Alpine a fait appel à des experts occidentaux pour mettre au point son système de filtration à la source. Parmi eux, Fenton Holland, un biochimiste australien qui a créé une société d’expertise sanitaire à Rangoun, a aussi conseillé des groupes agroalimentaires ayant fait le pari d’ouvrir des usines en Birmanie, comme Coca-Cola.
« Même quand vous fabriquez des chips, vous avez besoin d’eau purifiée! », explique-t-il.
La Birmanie, avec son climat tropical, ne manque pourtant pas de ressources hydrauliques mais le pays n’exploite qu’à peine 5% de ce potentiel.
« Ces tuyaux doivent être nettoyés et réparés.
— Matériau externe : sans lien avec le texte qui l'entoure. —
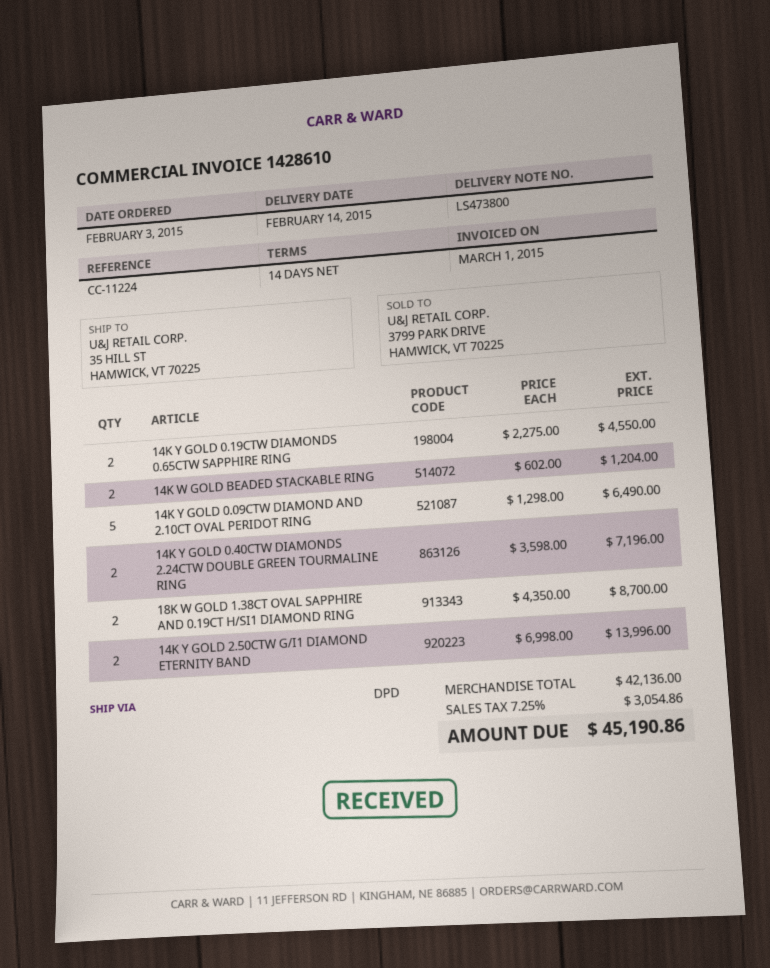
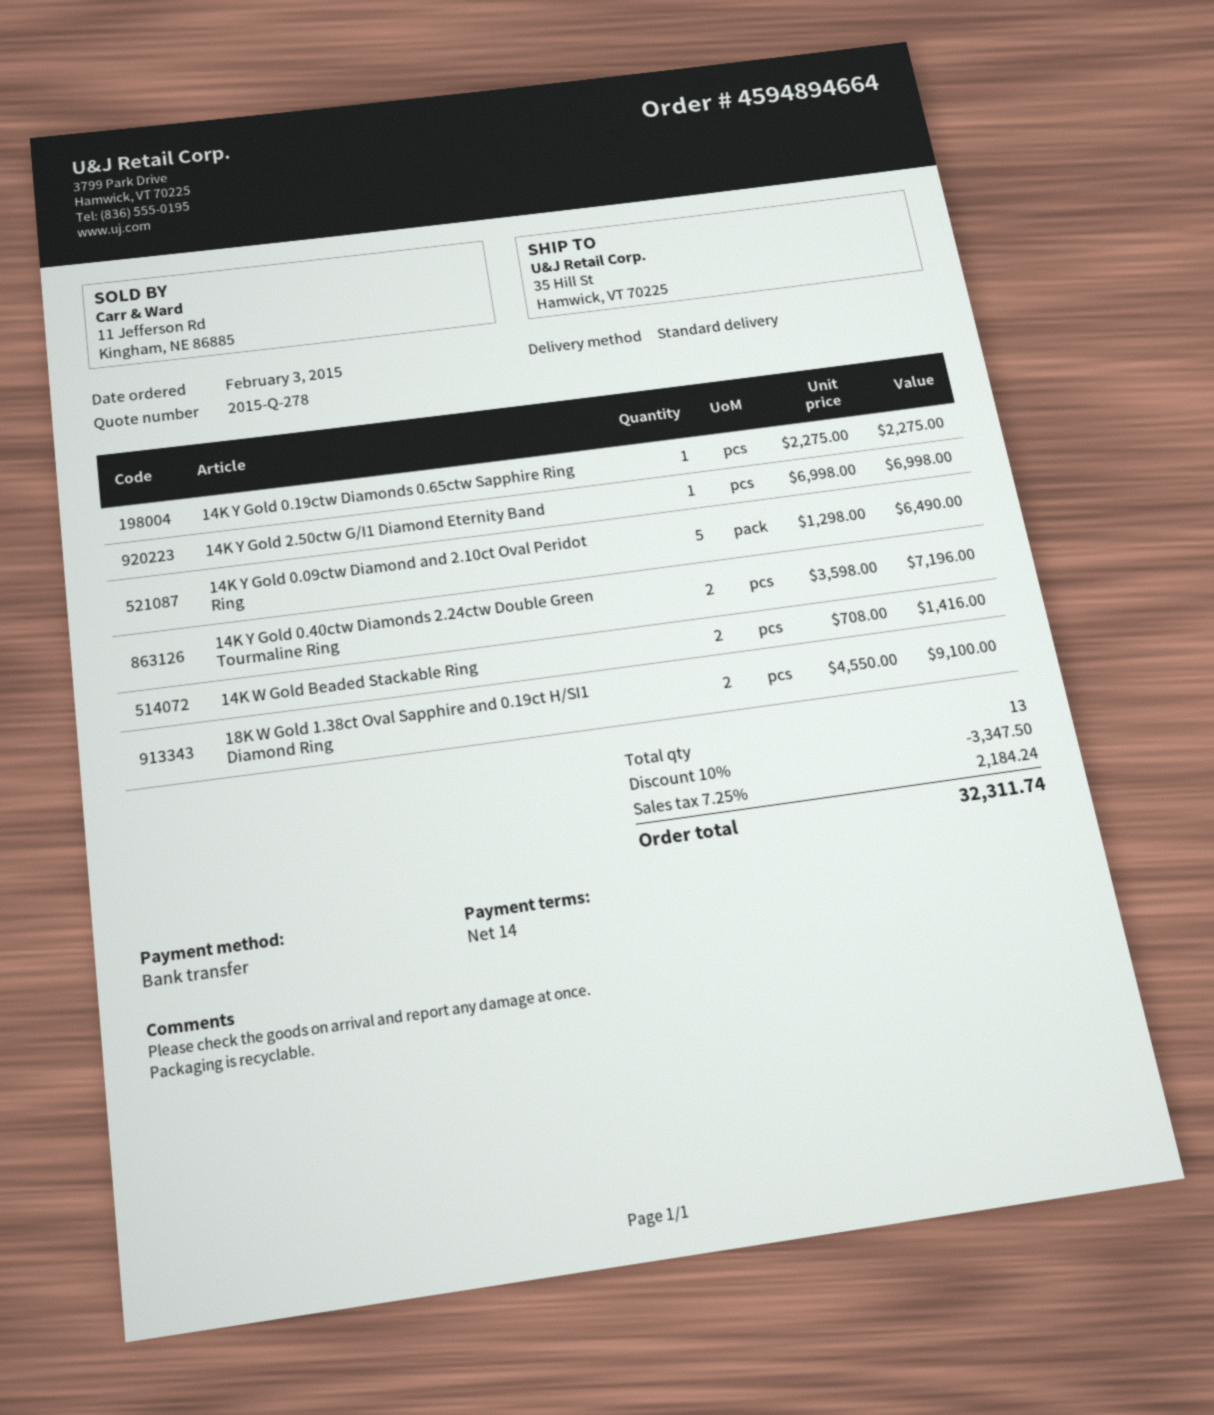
shipping method: DPD -> standard
14K Y GOLD 0.19CTW DIAMONDS 0.65CTW SAPPHIRE RING: 2 x 2275.00 = 4550.00 -> 1 x 2275.00 = 2275.00
14K W GOLD BEADED STACKABLE RING: 2 x 602.00 = 1204.00 -> 2 x 708.00 = 1416.00
18K W GOLD 1.38CT OVAL SAPPHIRE AND 0.19CT H/SI1 DIAMOND RING: 2 x 4350.00 = 8700.00 -> 2 x 4550.00 = 9100.00
14K Y GOLD 2.50CTW G/I1 DIAMOND ETERNITY BAND: 2 x 6998.00 = 13996.00 -> 1 x 6998.00 = 6998.00
discount: none -> 10% = 3347.50
tax: 7.25% = 3054.86 -> 7.25% = 2184.24
total: 45190.86 -> 32311.74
Réhabiliter les tuyaux est un enjeu majeur….
A la source du problème: des décennies de junte militaire qui ont négligé les infrastructures, des routes aux stations de pompage.
A Rangoun, un cabinet d’études français, Egis, a été chargé par la municipalité d’établir un plan de réhabilitation du réseau d’eau courante.
La plupart des canalisations ont entre 50 et 70 ans », explique Marion Hasse, ingénieure hydraulique qui vient de remettre son étude à la municipalité.
Entre autres acteurs étrangers travaillant sur ce dossier, l’agence japonaise de développement (JICA) travaille en parallèle à la mise en place d’usines de traitement de l’eau pompée des lacs artificiels.
La jeune ingénieure française estime que « d’ici à cinq ans, on peut espérer avoir rénové le réseau du centre de Rangoun ». « Pour l’ensemble de Rangoun, ça prendra une vingtaine d’années ».